Por Rodrigo Hela.
Milán.2018.
Quizá tres hermanas felices visitando el Duomo por primera vez. Quizá cabellos de ángel al teléfono: “Estoy ya por aquí, ¿te queda mucho?”. Quizá una tía entrañable que no encuentra su monedero, extraviado o robado tal vez. Quizá una cansada pareja deseando subirse al metro y llegar temprano a casa. Quizá palomas buscando aliados para llenar el buche y quizá bicicletas esperando a sus dueños o quizá, a los amigos de lo ajeno. Quizá turistas que esperan y observan, que buscan encontrarse con la expectativa, con el amor, con la amistad. Quizá solo buscan encontrarse. Quizá un fotógrafo buscando el instante que detenga el tiempo para poder robarle todas las posibilidades, o quizá no.
No sé si soy fotógrafo, no me siento cómodo con las etiquetas identitarias. Lo que sé es que amo lo que la fotografía me ofrece. Estoy obsesionado. Obsesionado como Totin, el perro de Casciari, con llevar la esponja a la cucha o como Messi con llevar la bocha al arco. Me obsesiona la luz y el paso del tiempo. Me obsesiona adueñarme de eso. No me interesa demasiado la nitidez, ni el enfoque, no me detengo a pensar si la exposición de la toma es buena o no. Quiero decir, valoro la correcta ejecución técnica de la fotografía, es importante dominarla, pero estoy más interesado en lo capturado y en lo que genera lo capturado.
Me conmueven las posibilidades que ofrecen las historias eternizadas. Me conmueve la belleza que produce la luz cuando baña la realidad. Me conmueve la melancolía, vestigio de lo acontecido. Me conmueve la libertad del que pudo expresarse. Me conmueve que, en conjunto, todo esto que me conmueve, pueda volverse un acto de justicia, de belleza. La fotografía me ofrece detener el tiempo, me permite poder observar la realidad desde la calma, poder preguntarle quién, cómo, cuándo, dónde y por qué, poder preguntarme. Me cuestiona, pero dándome la libertad de elegir cómo y cuándo, y si hacerlo o no.

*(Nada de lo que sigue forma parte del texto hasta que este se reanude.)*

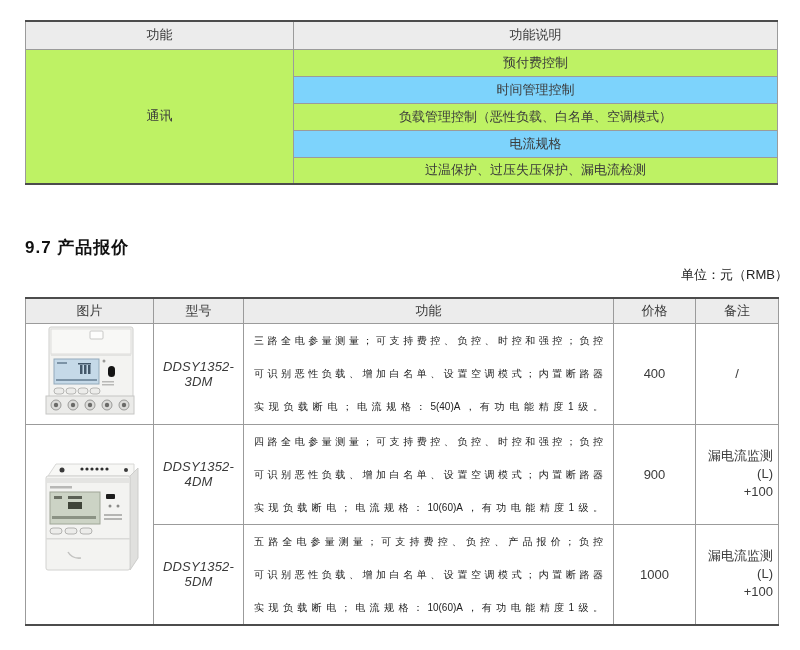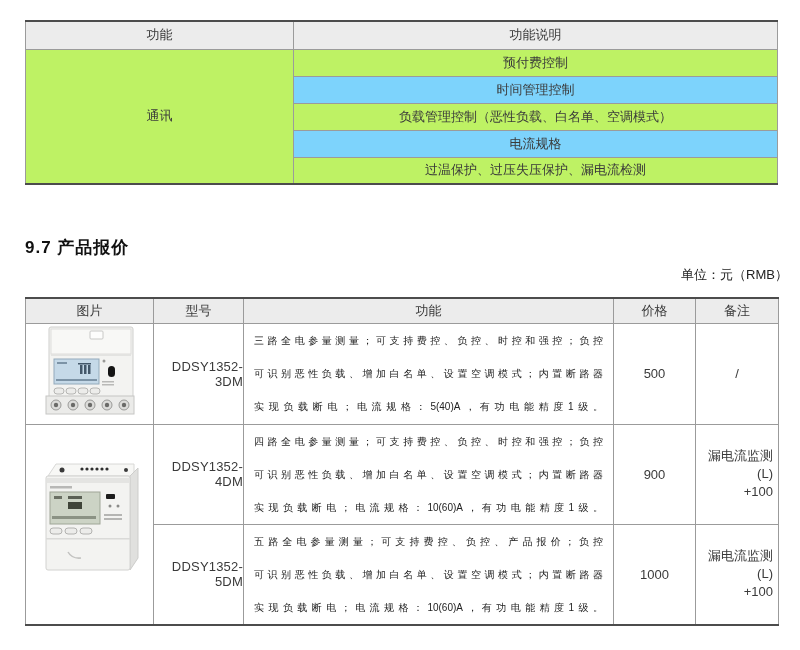--- a/index.html
+++ b/index.html
@@ -48,21 +48,21 @@
     font-size: 13px; font-weight: normal;
     vertical-align: middle; color: #3a3a3a;
     background: #ffffff;
   }
   .price-table th { height: 25px; background: #ececec; text-align: center; }
   .price-table tr.r1 td { height: 101px; }
   .price-table tr.r2 td { height: 98px; }
   .price-table tr.r3 td { height: 100px; }
 
   .img-cell  { text-align: center; }
-  .model-cell{ text-align: right; font-size: 12.5px; letter-spacing: 0.2px; }
+  .model-cell{ text-align: center; font-size: 12.5px; letter-spacing: 0.2px; font-style: italic; }
   .feat-cell { padding: 0 10px; }
   .feat-line {
     display: block; line-height: 33px; height: 33px;
     font-size: 10px; color: #222222;
     text-align: justify; text-align-last: justify; text-justify: inter-character;
     overflow: hidden;
   }
   .price-cell { text-align: center; font-size: 13px; }
   .remark-cell{ text-align: right; padding: 0 5px; font-size: 12.5px; line-height: 18px; }
   .remark-cell.center { text-align: center; }
@@ -159,21 +159,21 @@
                 <circle cx="84" cy="79" r="2.2"></circle>
           </g>
         </svg>
       </td>
       <td class="model-cell">DDSY1352-3DM</td>
       <td class="feat-cell">
         <span class="feat-line">三路全电参量测量；可支持费控、负控、时控和强控；负控</span>
         <span class="feat-line">可识别恶性负载、增加白名单、设置空调模式；内置断路器</span>
         <span class="feat-line">实现负载断电；电流规格：5(40)A，有功电能精度1级。</span>
       </td>
-      <td class="price-cell">500</td>
+      <td class="price-cell">400</td>
       <td class="remark-cell center">/</td>
     </tr>
 
     <tr class="r2">
       <td rowspan="2" class="img-cell">
         <svg width="104" height="130" viewBox="0 0 104 130">
           <polygon points="10,18 18,6 96,6 96,18" fill="#f7f7f5" stroke="#d8d8d6"></polygon>
           <circle cx="24" cy="12" r="2.5" fill="#3a3a3a"></circle>
           <circle cx="88" cy="12" r="2" fill="#3a3a3a"></circle>
           <g fill="#2e2e2e">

Pienso... Me pregunto si no habrá venido a salvarme. Si no habrá venido a mostrarme la infinidad de caminos. Si no habrá venido a darme herramientas para pelear y para gritar; para dar voz y para dármela; para llenarme de lágrimas, de las saladas, de las ácidas, de las amargas, de las dulces, llenarme de lágrimas. Me pregunto si no habrá venido, ella que puede construir memoria, a recordarme cómo era abrir los ojos con sorpresa y sonreír con ilusión.
Zaragoza.2018.
La primera vez que vi Toy Story tenía 6 años. Desde entonces fantaseaba con que todo objeto inanimado estaba en realidad vivo y se ocultaba de nosotros. Les hablaba en susurros a mis juguetes, a mi bicicleta, a las pelotas… Con el tiempo las fantasías de la niñez se van diluyendo, algunas mueren y desaparecen y otras caen en el olvido, latentes, esperando la señal que las traiga nuevamente a escena. Hace no mucho empecé a hacer fotos. Caminar solo y observar no me fue nunca ajeno, es parte de mi taciturnidad. Caminar acompañado de la cámara en cambio me trajo algo nuevo, empecé a ver también cosas que antes me pasaban desapercibidas. Relieves, sombras, patrones, líneas, geometría, luz modificando constantemente la realidad… “ver lo extraordinario en lo ordinario” dijo alguien alguna vez. Caminar con la cámara muchas veces me convierte en un espectador ausente, la cámara es una suerte de capa de invisibilidad. Ese día caminando por Zaragoza el jinete no me vio. Les juro que no me vio. Me gusta pensar que fue por mi cámara mágica, pero creo que fue por el sol. Bah, no lo creo, lo sé, y les juro que en cuanto se llevó la mano a la frente y me descubrió, recuperó instantáneamente su forma rígida de estatua. Yo hice lo propio -¡Click!- y me llevé una foto de cuando recuperé aquella fantasía de infancia que dormía esperando la señal.
Mientras pueda seguir jugando con la luz, robándole historias al tiempo, llenándome de recuerdos. Mientras pueda seguir contando y dando voz, no va a importarme demasiado ser o no ser fotógrafo.